Introduction/objectives

To evaluate the impact of BA.5.2/BF.7 infections on the severity of systemic lupus erythematosus (SLE) and to identify associated risk factors.

Methods

A cross-sectional study was conducted from January 6 to February 19, 2023. The study population included SLE patients and healthy controls infected with the BA.5.2/BF.7 variants. Odds ratios (ORs), risk differences (RDs), and their corresponding 95% confidence intervals (CIs) were calculated to assess the effects of infection on SLE severity and to explore related risk factors.

Results

A total of 1,013 SLE patients and 2,125 healthy controls who were infected with BA.5.3/BF.7 were enrolled in the study. After adjusting for age, sex, comorbidities, and vaccination status, SLE was significantly associated with an increased risk of COVID-19 hospitalization (adjusted OR [aOR] 6.13, 95% confidence interval [CI] 3.06 to 12.27, p < 0.001). Among SLE patients, COVID-19 infection was associated with an increased risk of rash (risk difference [RD] 4.0%, 95% CI 1.5 to 6.6; p = 0.002), alopecia (RD 4.2%, 95% CI 0.9 to 7.6; p = 0.016), and mucosal ulcers (RD 3.3%, 95% CI 0.8 to 5.7; p = 0.012). Among SLE patients, the use of mycophenolate mofetil (MMF) was significantly associated with an increased risk of COVID-19 hospitalization (aOR 1.99, 95% CI 1.06 to 3.74; p = 0.033).

Conclusions

These findings highlight the importance of a nuanced approach in managing SLE patients with COVID-19.

Key Points

The COVID-19 pandemic spread widely across China. However, the impact of systemic lupus erythematosus (SLE) medications on COVID-19-related hospitalization remains unclear.
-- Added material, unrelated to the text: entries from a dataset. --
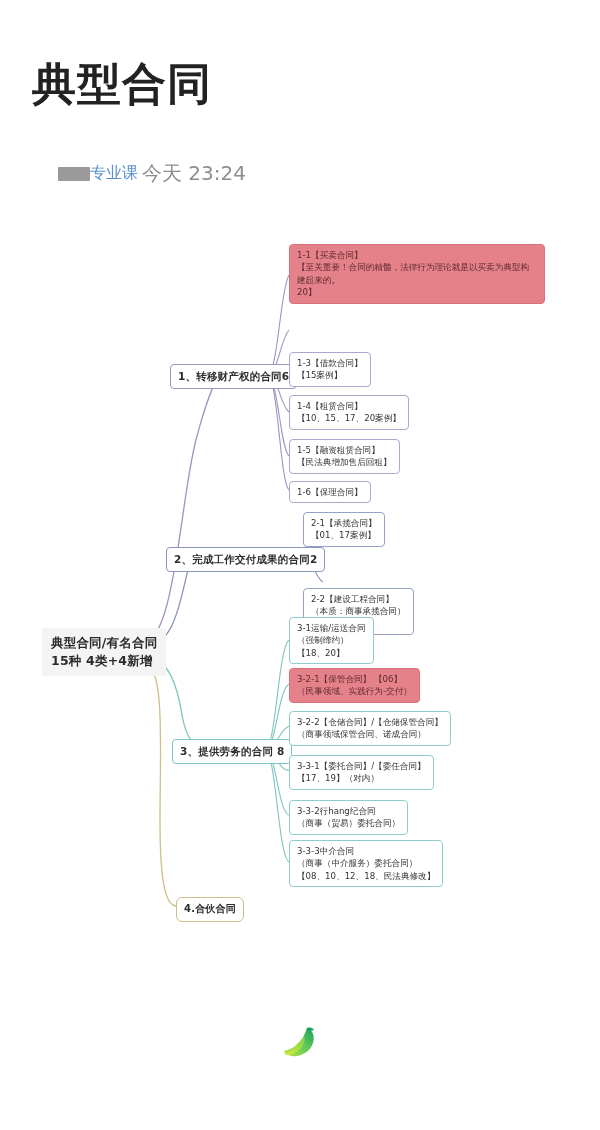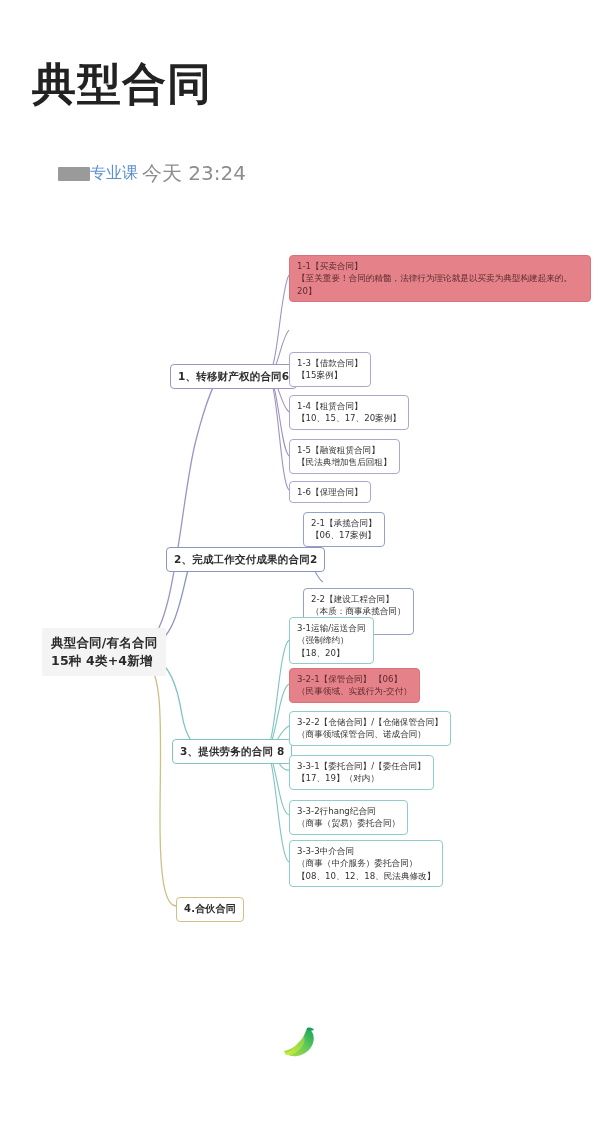--- a/index.html
+++ b/index.html
@@ -189,7 +189,7 @@
     <span class="line">1、转移财产权的合同6</span>
   </div>
 
-  <div class="node leaf leaf-1 highlight-red" style="left:289px; top:255px; width:302px; white-space:normal;">
+  <div class="node leaf leaf-1 highlight-red" style="left:289px; top:244px; width:256px; white-space:normal;">
     <span class="line">1-1【买卖合同】</span>
     <span class="line">【至关重要！合同的精髓，法律行为理论就是以买卖为典型构建起来的。</span>
     <span class="line">20】</span>

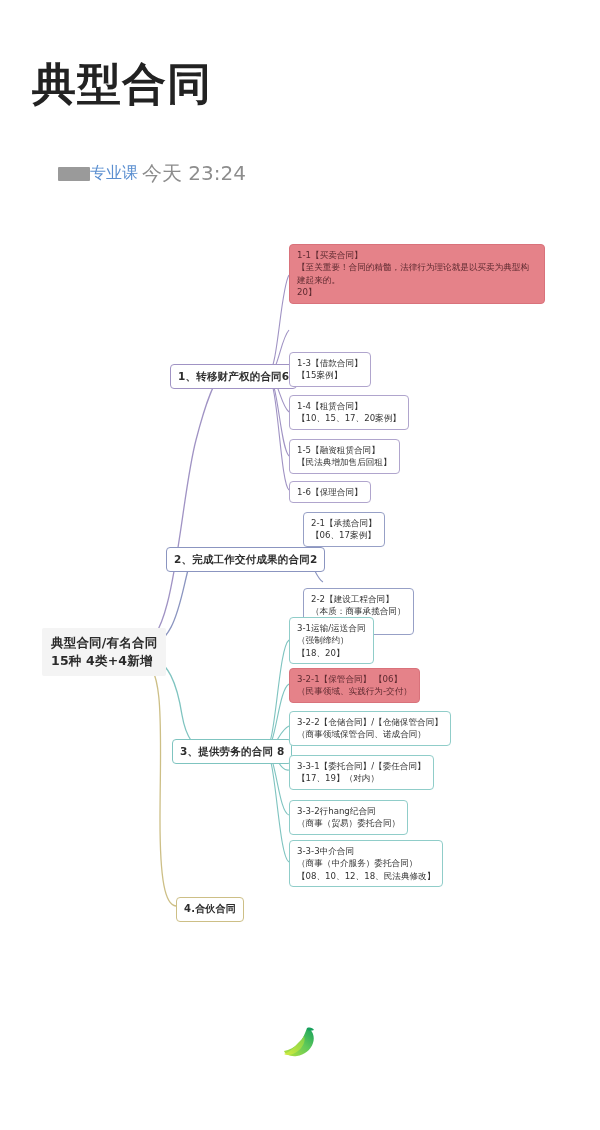--- a/index.html
+++ b/index.html
@@ -221,7 +221,7 @@
 
   <div class="node leaf leaf-2" style="left:303px; top:512px;">
     <span class="line">2-1【承揽合同】</span>
-    <span class="line">【06、17案例】</span>
+    <span class="line">【01、17案例】</span>
   </div>
 
   <div class="node leaf leaf-2" style="left:303px; top:588px;">

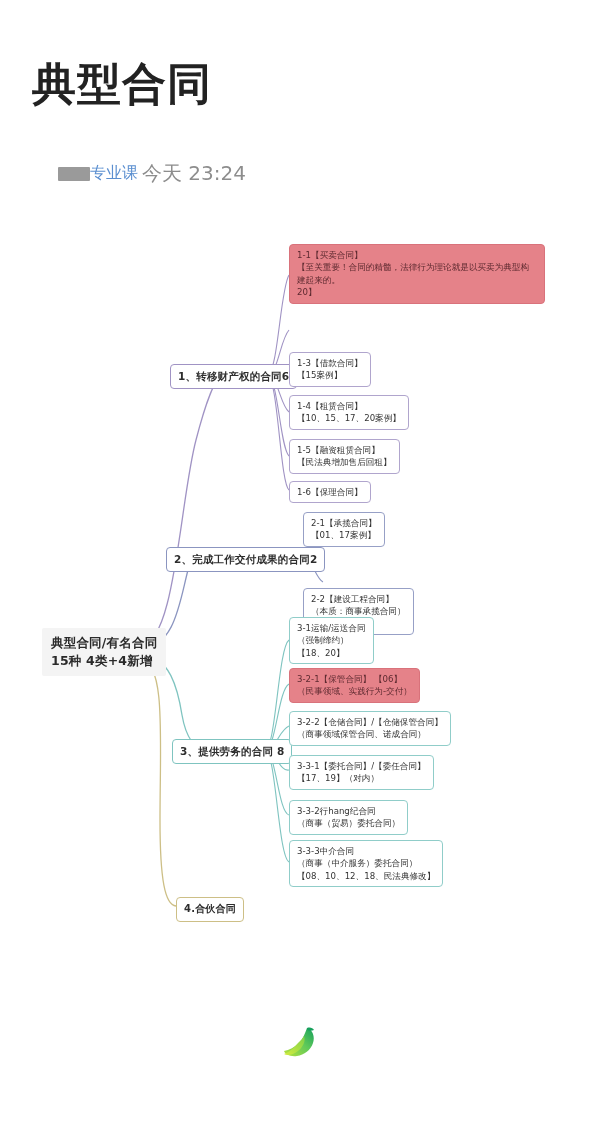--- a/index.html
+++ b/index.html
@@ -266,7 +266,7 @@
     <span class="line">【08、10、12、18、民法典修改】</span>
   </div>
 
-  <div class="node trunk trunk-4" style="left:176px; top:897px;">
+  <div class="node trunk trunk-4" style="left:176px; top:897px;border-radius:6px;">
     <span class="line">4.合伙合同</span>
   </div>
Our study found that treatment with mycophenolate mofetil in SLE patients was associated with a higher risk of hospitalization for COVID-19.

These findings should alert policymakers and clinicians to the need for a more nuanced and cautious approach when managing SLE patients infected with the Omicron BA.5.2 or BF.7 subvariants.